### AIM OF THE TASK
When the string "inteligencia" is part of a line below, that line should be copied.

### TASK INPUTS

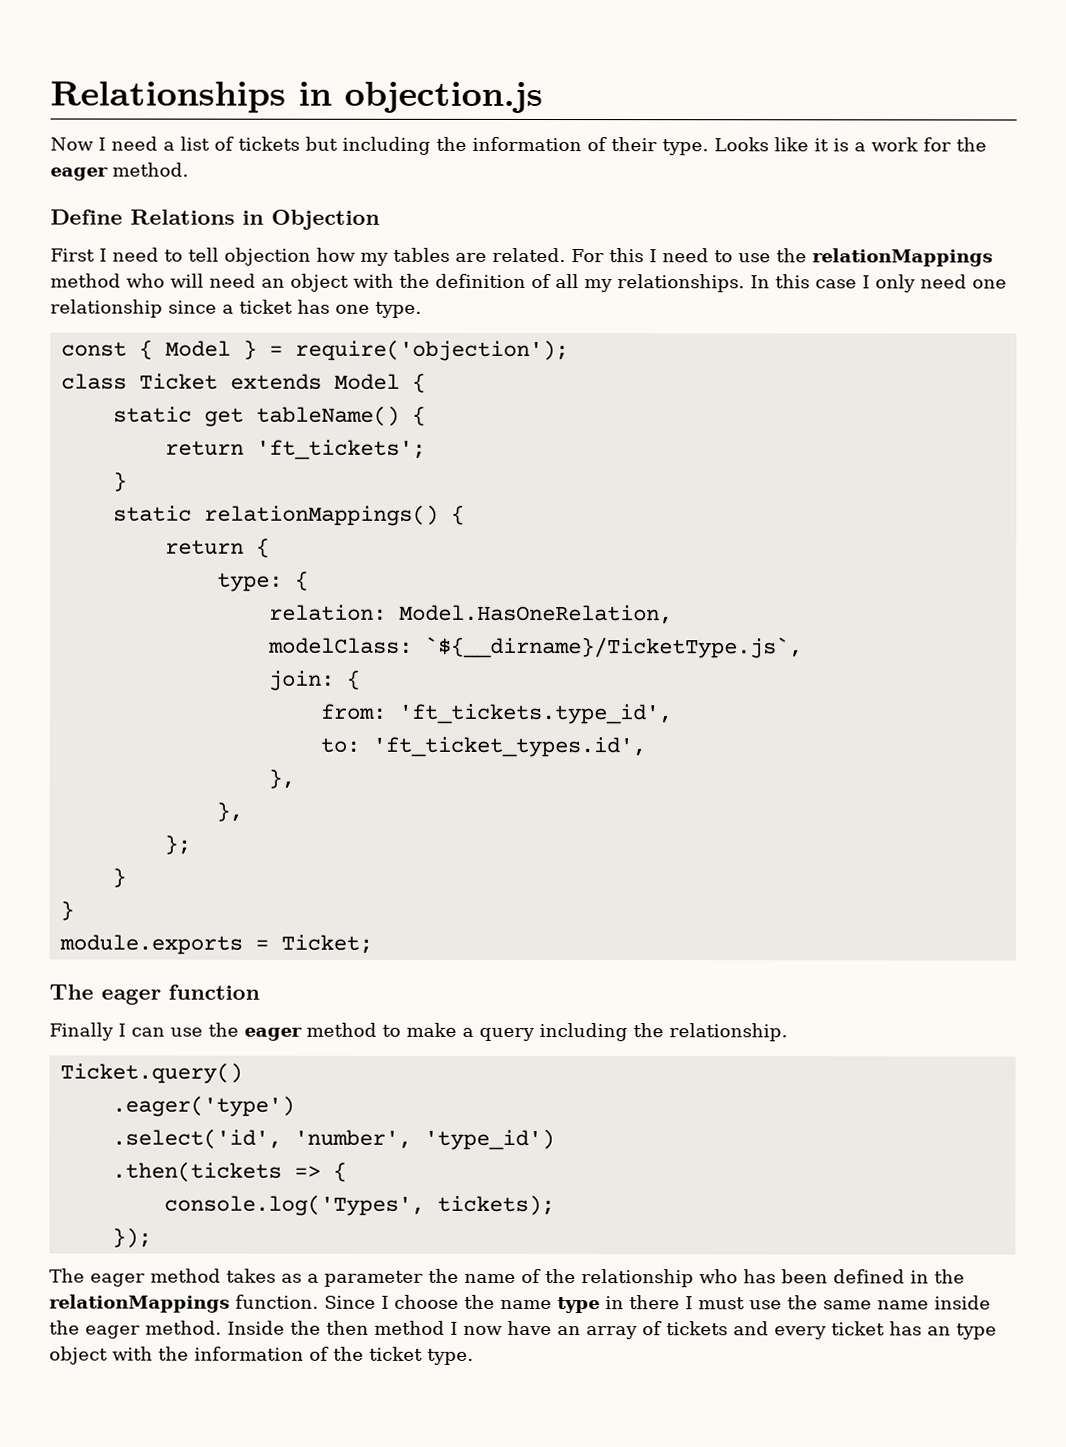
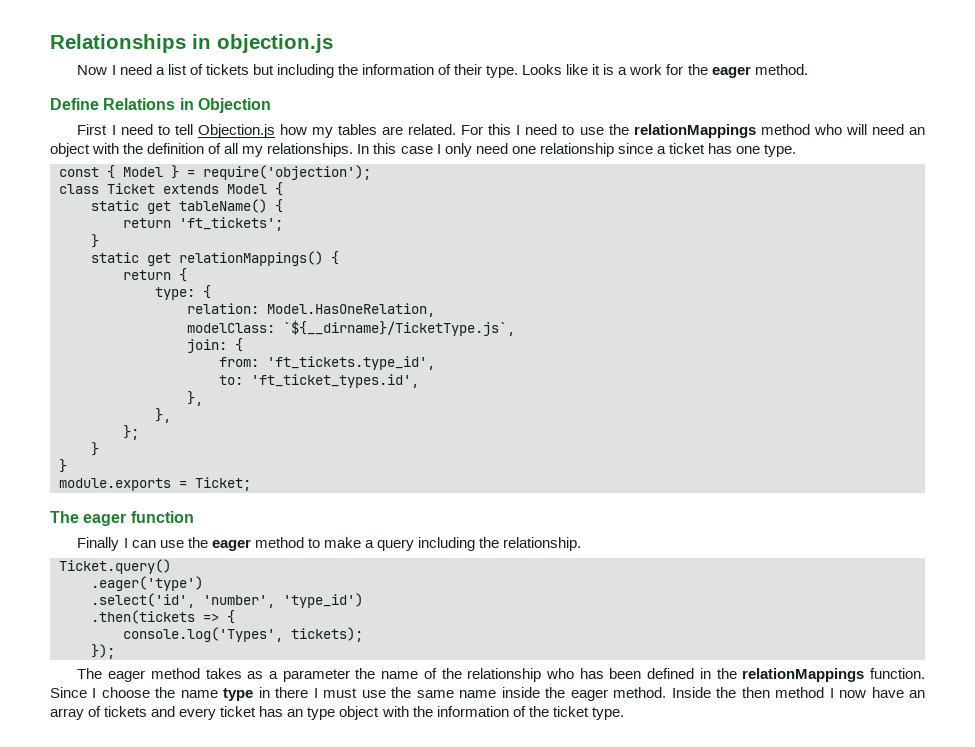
- First I need to tell objection how my tables are related.
+ First I need to tell Objection.js how my tables are related.
- static relationMappings() {
+ static get relationMappings() {

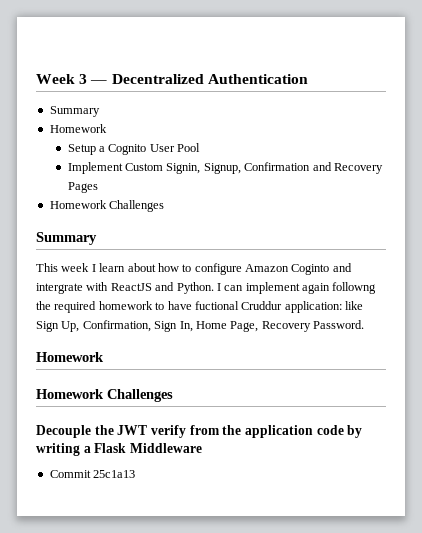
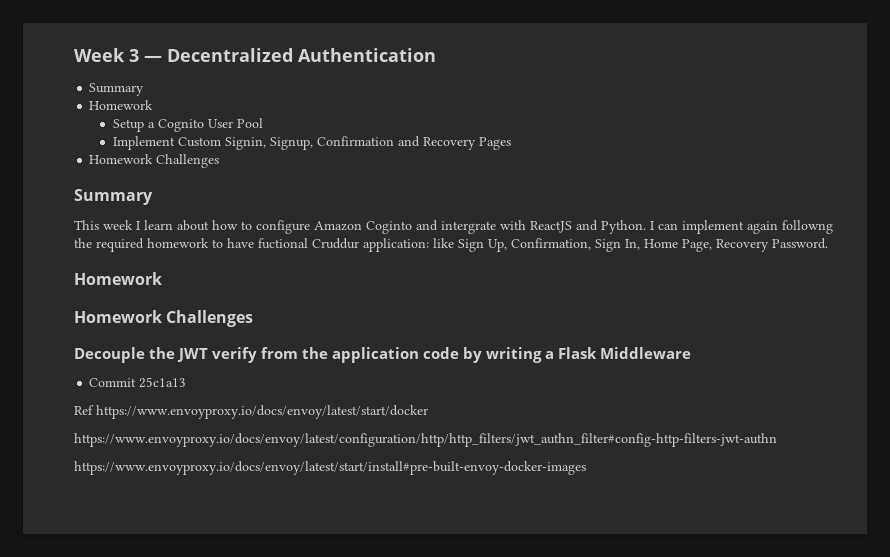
+ Ref https://www.envoyproxy.io/docs/envoy/latest/start/docker
+ https://www.envoyproxy.io/docs/envoy/latest/configuration/http/http_filters/jwt_authn_filter#config-http-filters-jwt-authn
+ https://www.envoyproxy.io/docs/envoy/latest/start/install#pre-built-envoy-docker-images

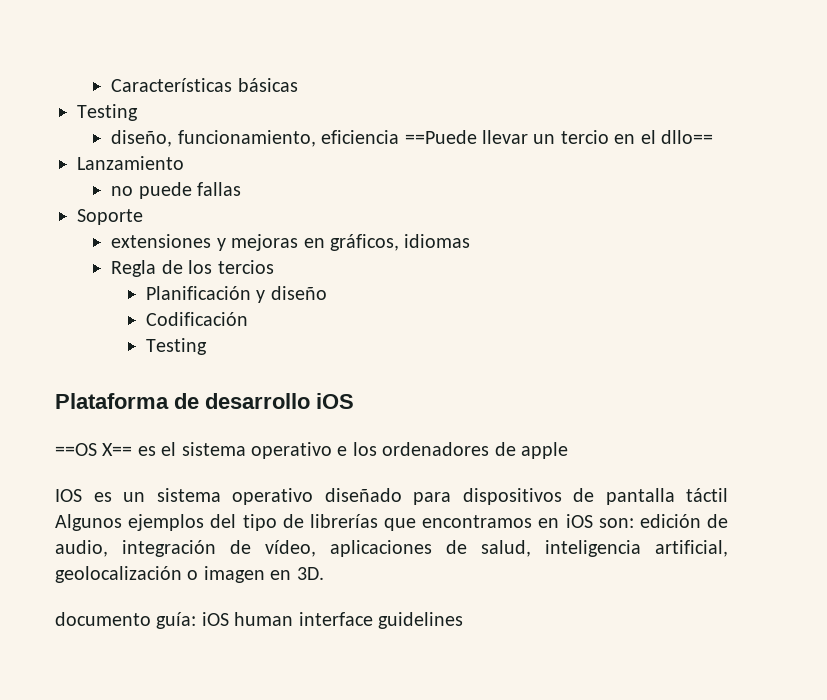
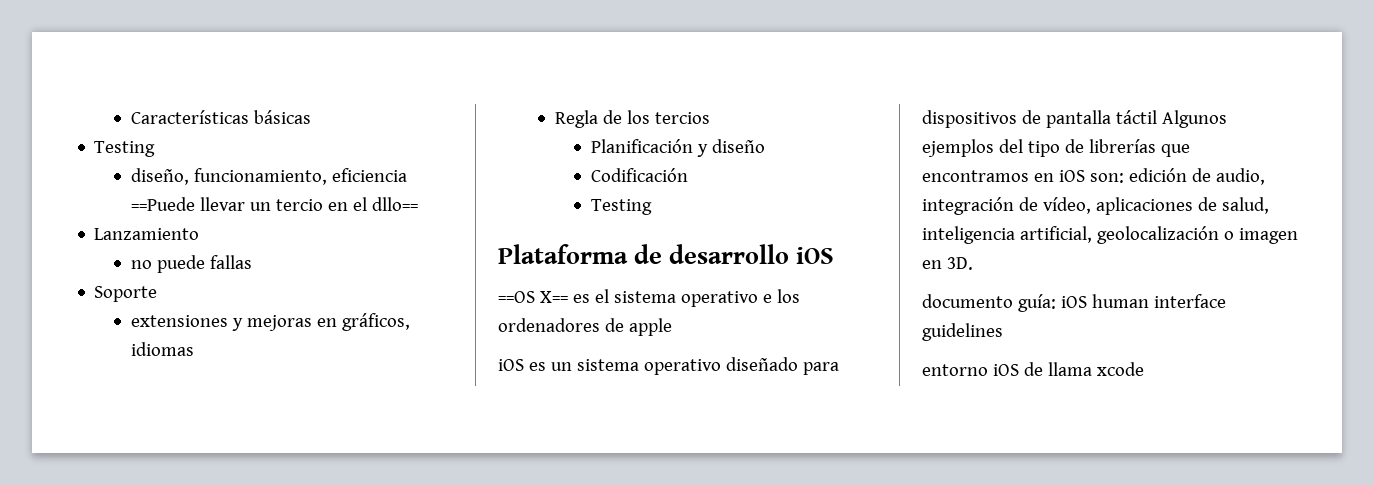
- IOS es un sistema operativo diseñado para dispositivos de pantalla táctil Algunos ejemplos del tipo de librerías que encontramos en iOS son: edición de audio, integración de vídeo, aplicaciones de salud, inteligencia artificial, geolocalización o imagen en 3D.
+ iOS es un sistema operativo diseñado para dispositivos de pantalla táctil Algunos ejemplos del tipo de librerías que encontramos en iOS son: edición de audio, integración de vídeo, aplicaciones de salud, inteligencia artificial, geolocalización o imagen en 3D.
+ entorno iOS de llama xcode

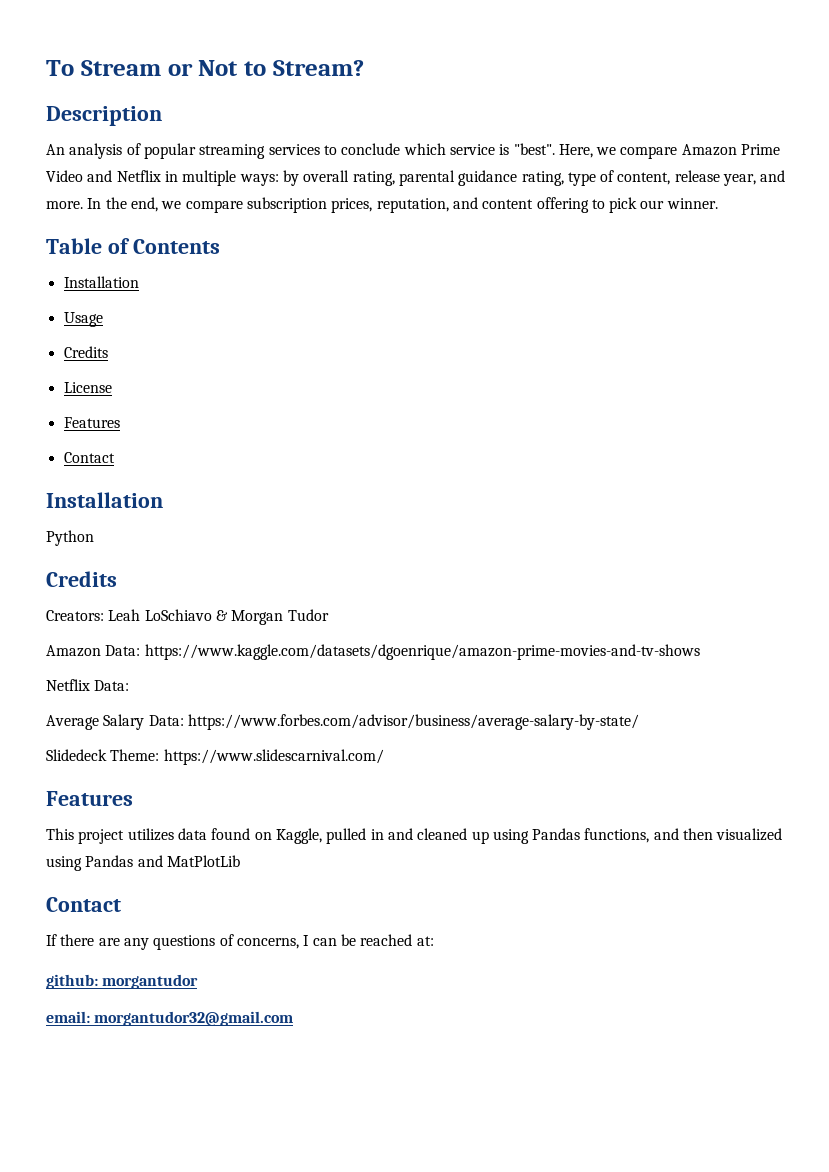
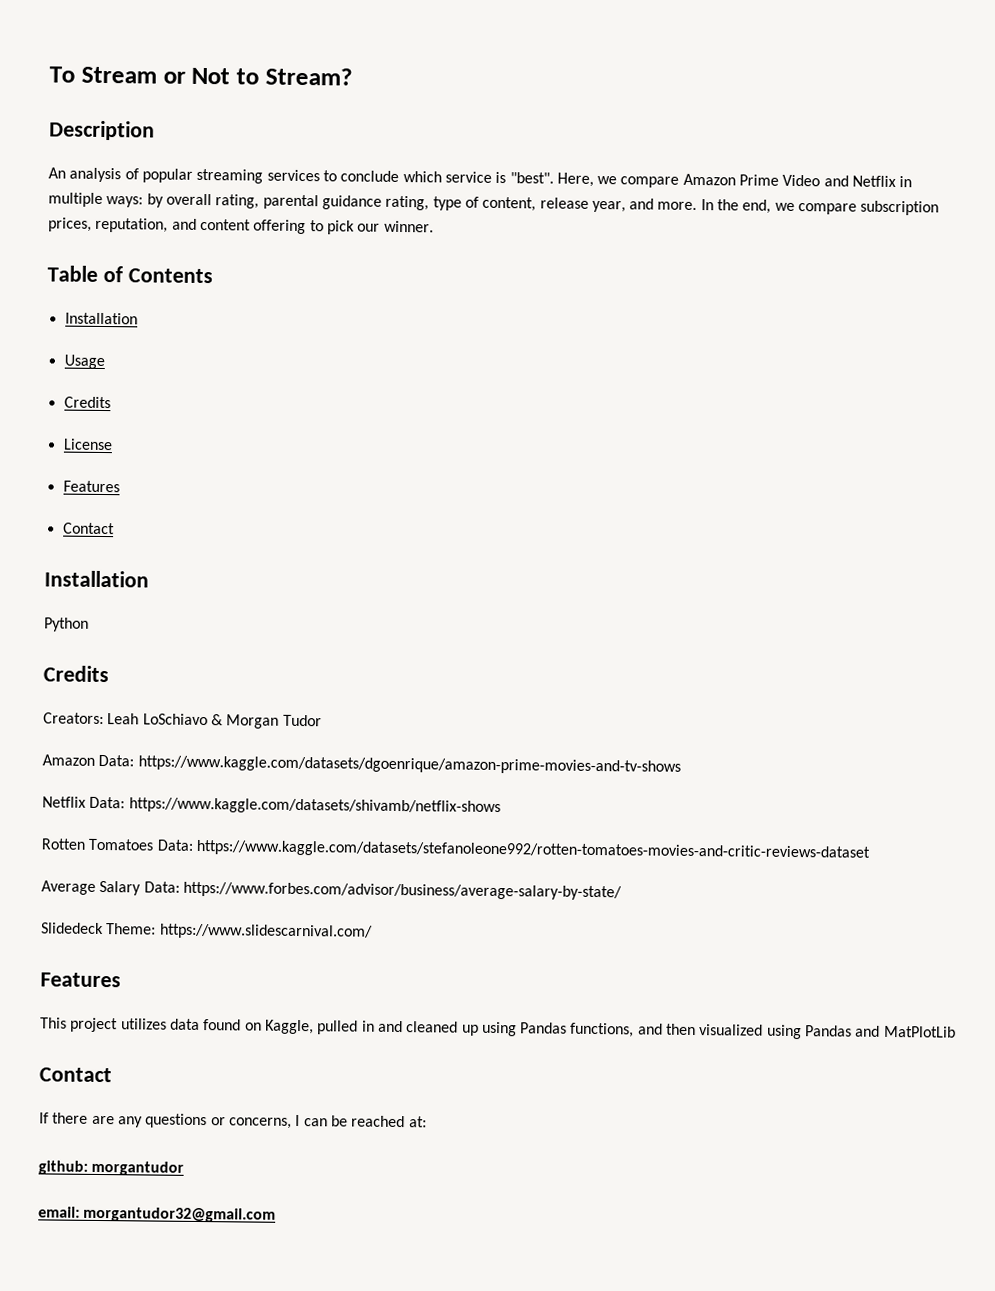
- Netflix Data:
+ Netflix Data: https://www.kaggle.com/datasets/shivamb/netflix-shows
+ Rotten Tomatoes Data: https://www.kaggle.com/datasets/stefanoleone992/rotten-tomatoes-movies-and-critic-reviews-dataset
- If there are any questions of concerns, I can be reached at:
+ If there are any questions or concerns, I can be reached at:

### RESPONSE TO THE EXERCISE
- IOS es un sistema operativo diseñado para dispositivos de pantalla táctil Algunos ejemplos del tipo de librerías que encontramos en iOS son: edición de audio, integración de vídeo, aplicaciones de salud, inteligencia artificial, geolocalización o imagen en 3D.
+ iOS es un sistema operativo diseñado para dispositivos de pantalla táctil Algunos ejemplos del tipo de librerías que encontramos en iOS son: edición de audio, integración de vídeo, aplicaciones de salud, inteligencia artificial, geolocalización o imagen en 3D.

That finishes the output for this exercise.